Monkberg unloads a rattling belch. "Ram and run," he says.

"Sir! Ram what, sir?"

"Norway."

"Sir! Run where, sir?"

"Sweden."

Shaftoe likes the sound of this. The perilous sea voyage through U boat-infested waters, the collision with Norway, the desperate run across frozen Nazi-occupied territory, all seem trivial compared with the shining goal of dipping into the world's largest and purest reservoir of authentic Swedish poontang.

"Shaftoe! Wake up!"

"Sir! Yes, sir!"

"You have noticed the way we are dressed." Monkberg refers to the fact that they have discarded their dog tags and are all wearing civilian or merchant-marine clothing.

"Sir! Yes, sir!"

"We don't want the Nuns, or anyone else, to know what we really are."

"Sir! Yes, sir!"

"Now, you might ask yourself, if we're supposed to look like civilians, then why the hell are we carrying tommy guns, grenades, demolition charges, et cetera."

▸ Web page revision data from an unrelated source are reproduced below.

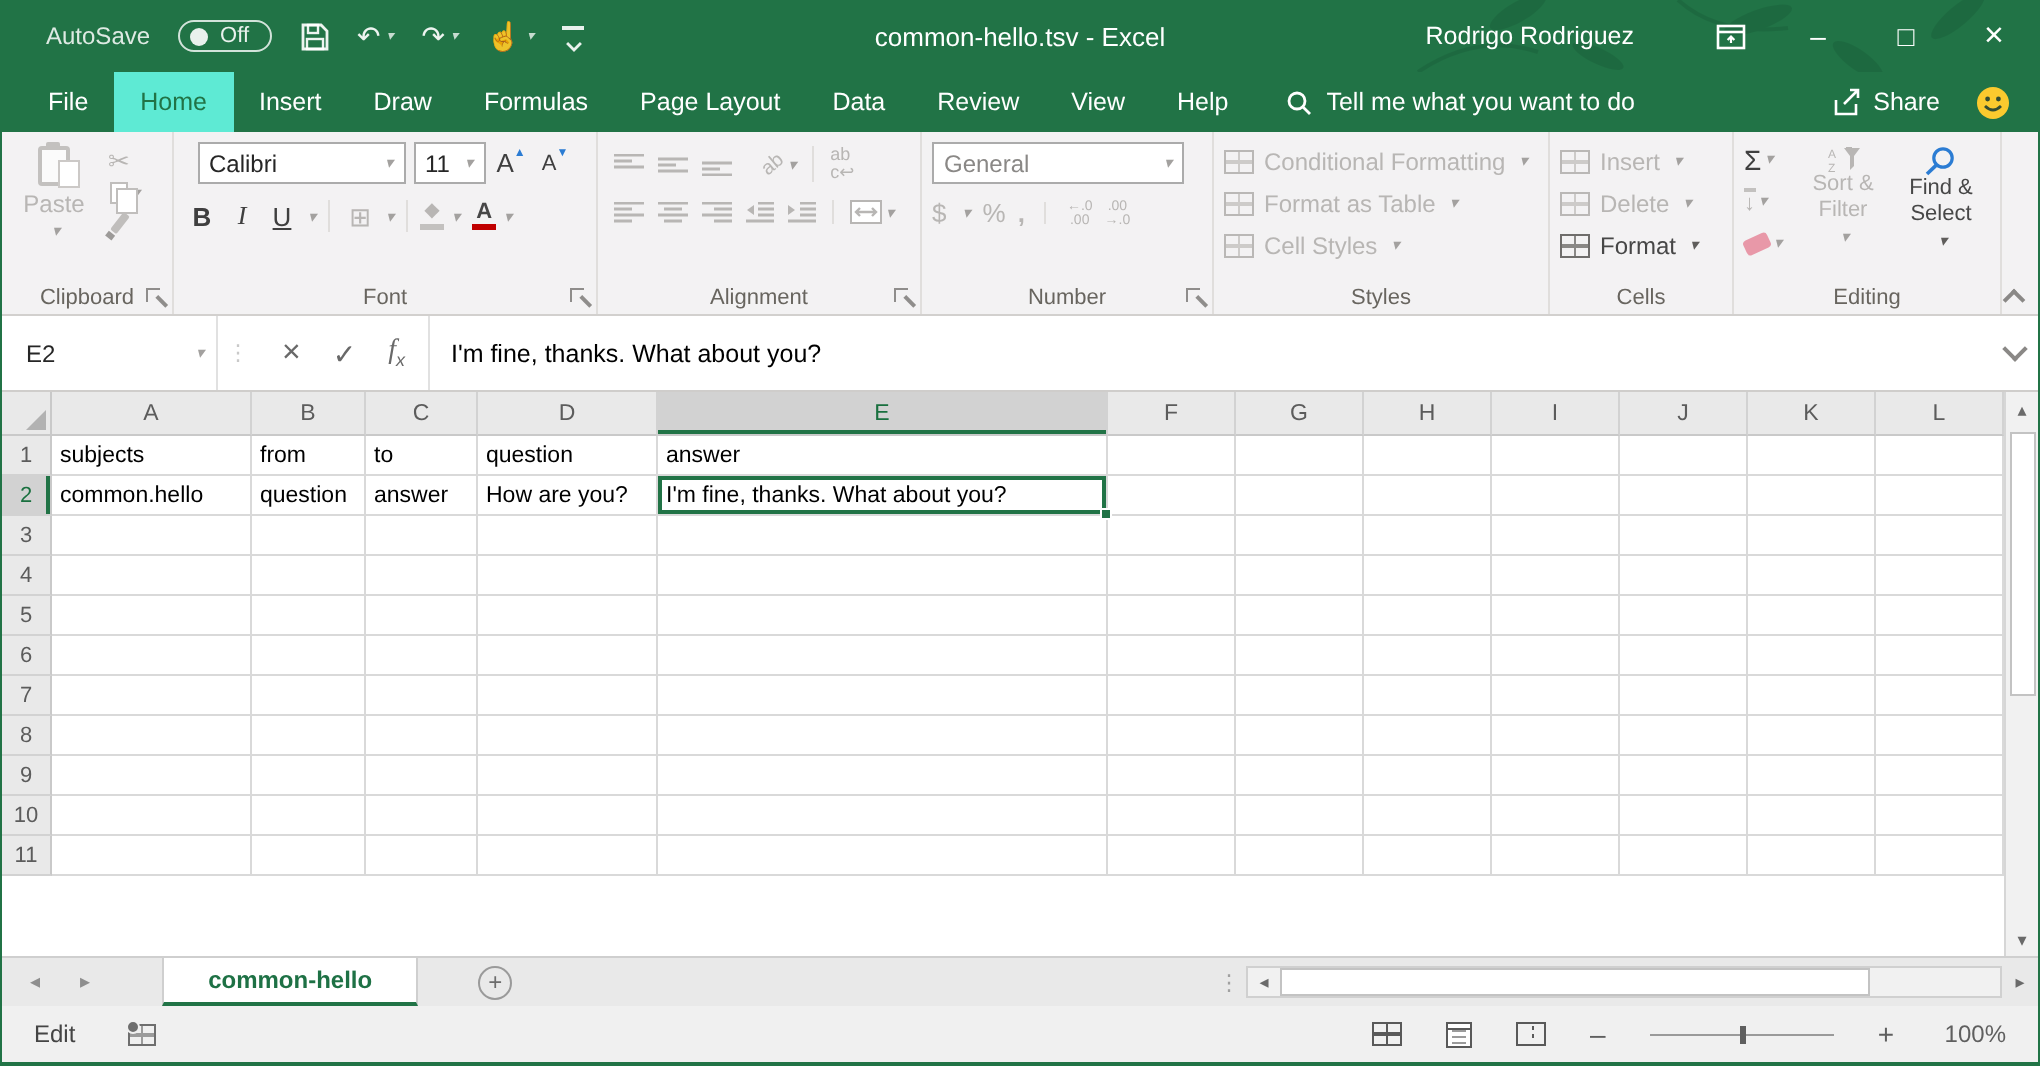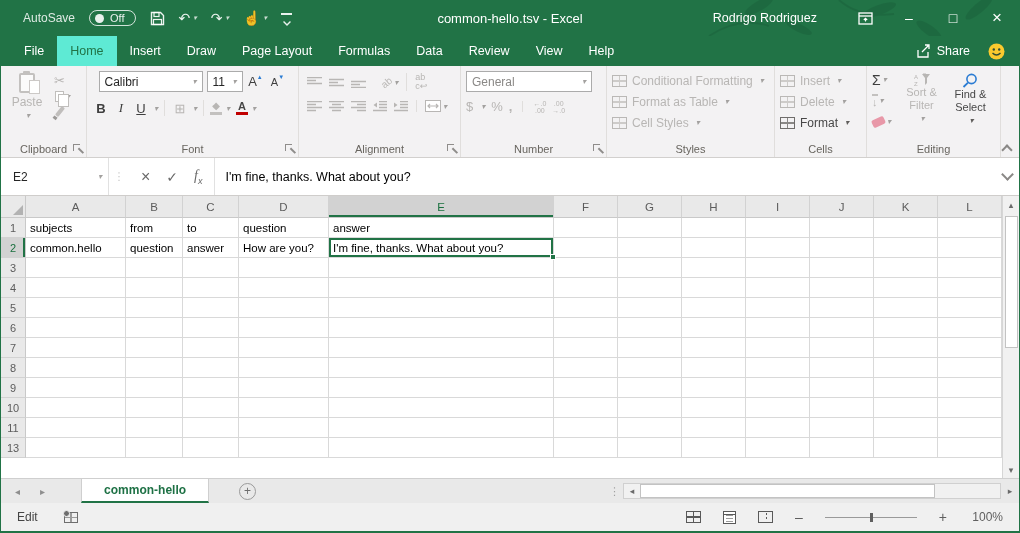"Page Layout" div.tab { order: before "Formulas" -> after "Formulas" }
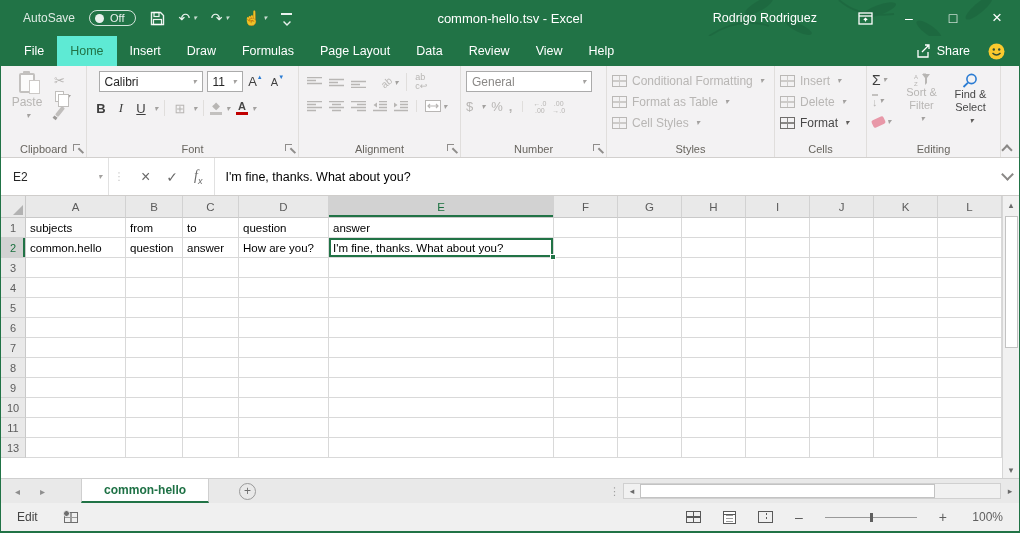"Tell me what you want" div.tellme { html: none -> <div> <svg> <circle></circle> <line></line> </svg> <span>Tell me what you want to do</span> </div> }
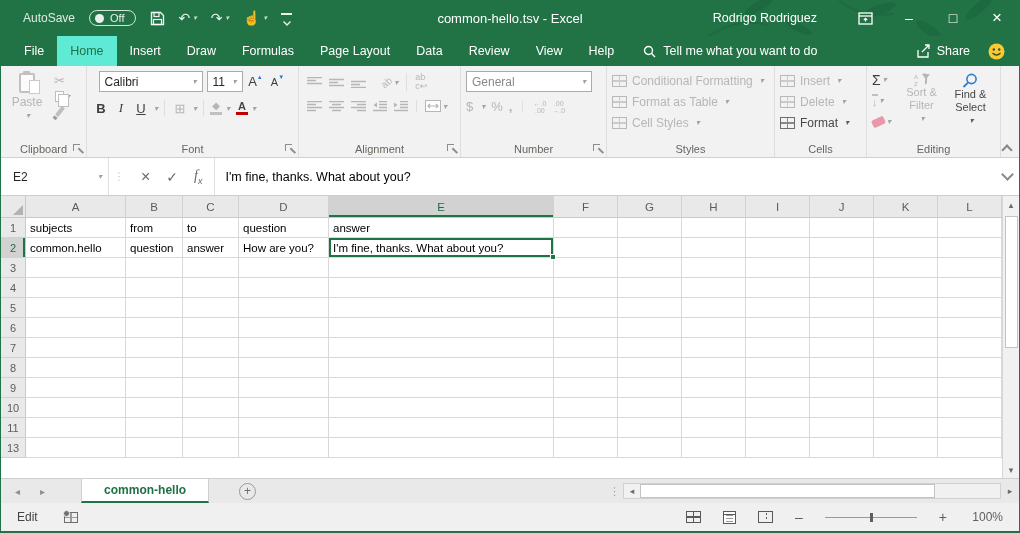"13" div.grow { html: <div> <div>13</div> <div></div> <div></div> <div></div> <div></div> <div></div> <div></div> <div></div> <div></div> <div></div> <div></div> <div></div> <div></div> </div> -> none }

"Sir! That was going to be my next question, sir!"

"Well, we have a cover story all worked out for that. Come with me."

Monkberg looks enthusiastic all of a sudden. He clambers to his feet and leads Shaftoe down various passageways and stairs to the freighter's cargo hold. "You know those other ships?"

Shaftoe looks blank.

"Those other ships around us? We are in the middle of a convoy, you know."

"Sir, yes sir!" Shaftoe says, a little less certainly. None of the men has been abovedecks very much in the hours since they were delivered, via submarine, to this wallowing wreck. Even if they had gone up for a look around they would have seen nothing but darkness and fog.

"A Murmansk convoy," Monkberg continues. "All of these ships are delivering weapons and supplies to the Soviet Union. See?"

They have reached a cargo hold. Monkberg turns on an overhead light, revealing–crates. Lots and lots and lots of crates.

"Full of weapons," Monkberg says, "including tommy guns, grenades, demolition charges, et cetera. Get my drift?"

"Sir, no sir! I do not get the lieutenant's drift!"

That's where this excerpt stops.